[PATCH bpf-next v1] selftests/bpf: Add benchmark for tail call performance

The Linux Kernel Mailing List
 help / color / mirror / Atom feed

* [PATCH bpf-next v1] selftests/bpf: Add benchmark for tail call performance
@ 2026-06-30  2:23 Tiezhu Yang
  2026-06-30  3:11 ` bot+bpf-ci
  2026-06-30 18:10 ` Alexei Starovoitov
  0 siblings, 2 replies; 3+ messages in thread
From: Tiezhu Yang @ 2026-06-30  2:23 UTC (permalink / raw)
  To: Andrii Nakryiko, Eduard Zingerman; +Cc: loongarch, bpf, linux-kernel

Add a dedicated benchmark to measure the runtime performance and overhead
of tail calls. This helps developers detect performance regressions across
different kernel versions and optimization phases.

The benchmark sets up a standard tracepoint to intercept syscalls triggered
by a dedicated producer thread running a dead loop. The execution path is
strictly bounded by the tail call depth limit, safely preventing any core
lockup or infinite recursion risks.

To eliminate cacheline bouncing and global locking variance, Per-CPU array
maps are utilized to track execution hits across multiple cores.

To evaluate the JIT compiler architecture under complex control flows, it
interleaves direct tail calls with bpf2bpf tail calls.

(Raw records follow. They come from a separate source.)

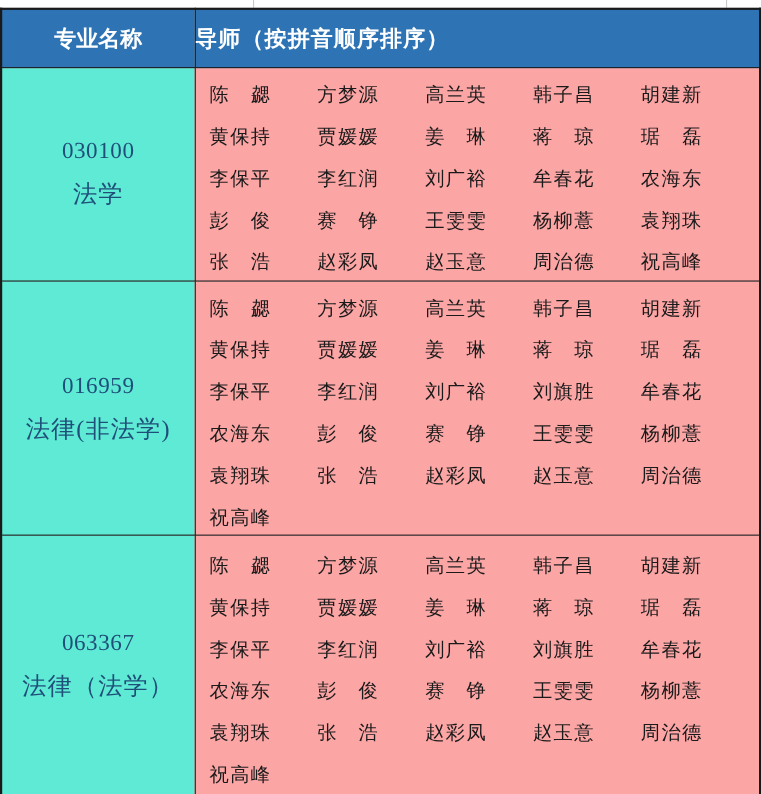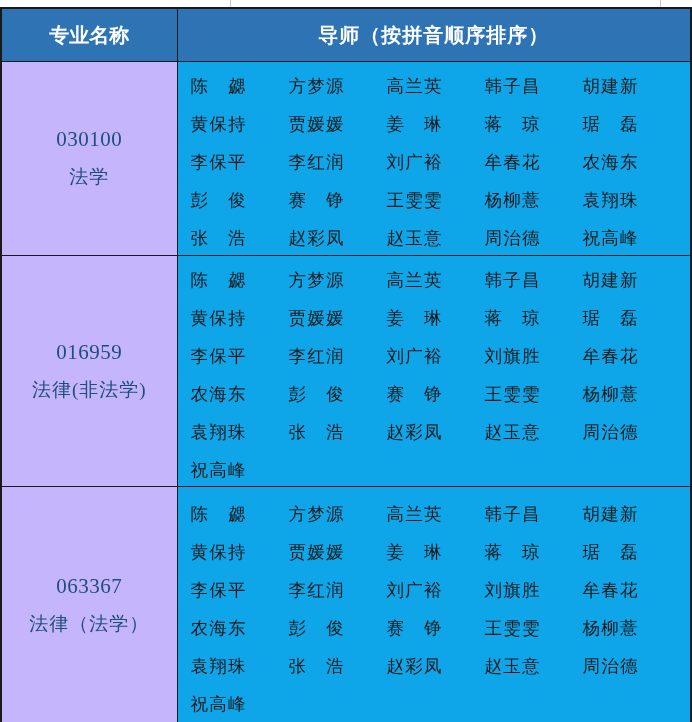"导师（按拼音顺序排序）" th.h-adv { text-align: center -> left }
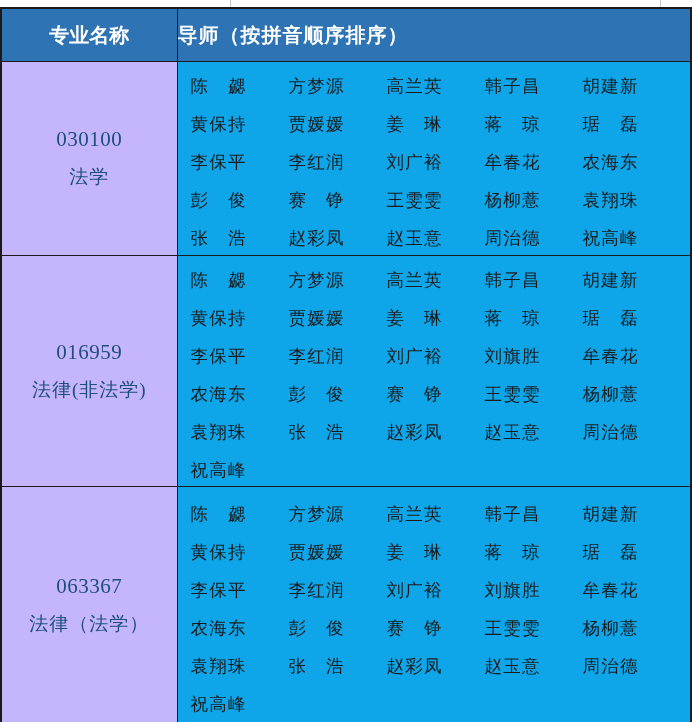"陈勰" td.adv-cell { background: #0ea5e9 -> #fca5a5 }
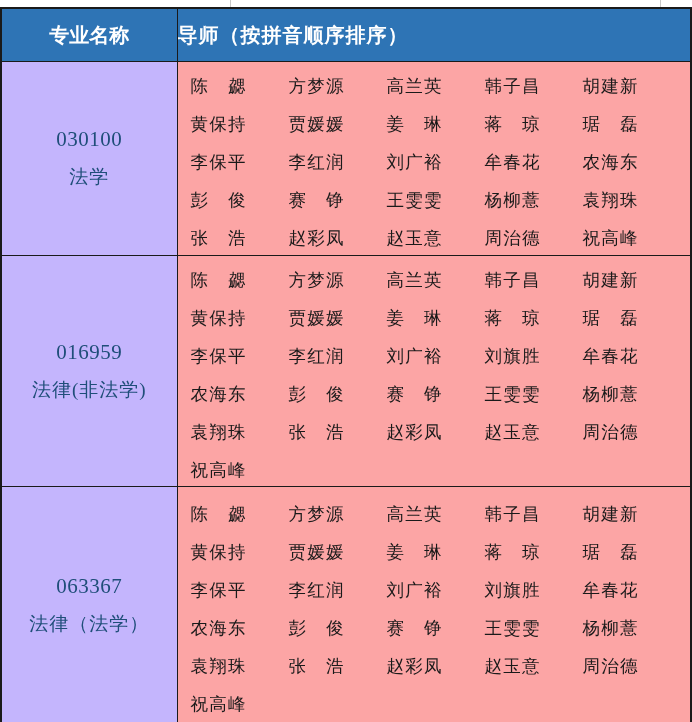"030100" td.major-cell { background: #c4b5fd -> #5eead4 }
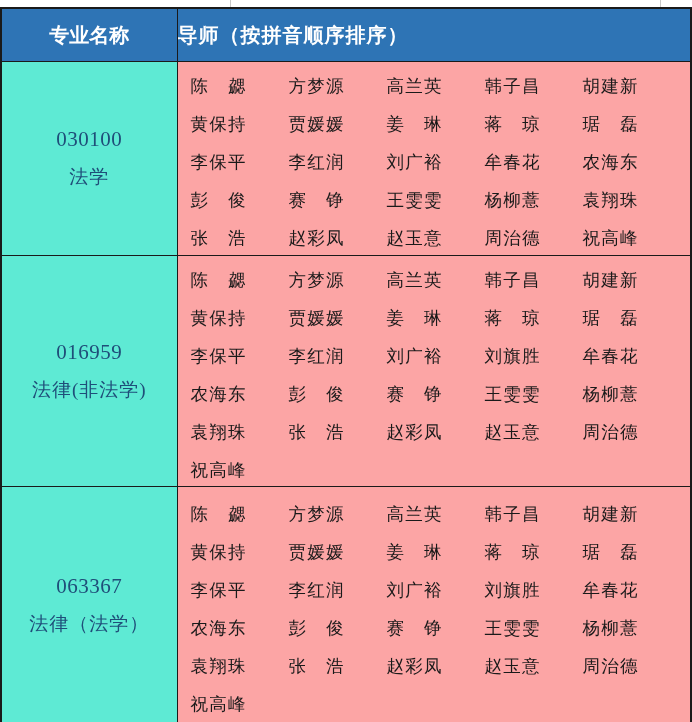"法学" .major-title { font-size: 19px -> 22px }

This forces the tracking context at the target program's entry prologue to
toggle dynamically between a scalar count (0 to 33) and a massive kernel
pointer address, providing a robust micro-architectural stress test which
consists of:

1. tailcall_bench_main: The entry program filtering processes by PID, and
   introducing a high-frequency alternating execution path via the syscall
   arguments to switch between a direct tail call and a bpf2bpf tail call.
2. tailcall_bench_target: The final target destination hop which safely
   terminates the mixed execution flow and increments the step counter.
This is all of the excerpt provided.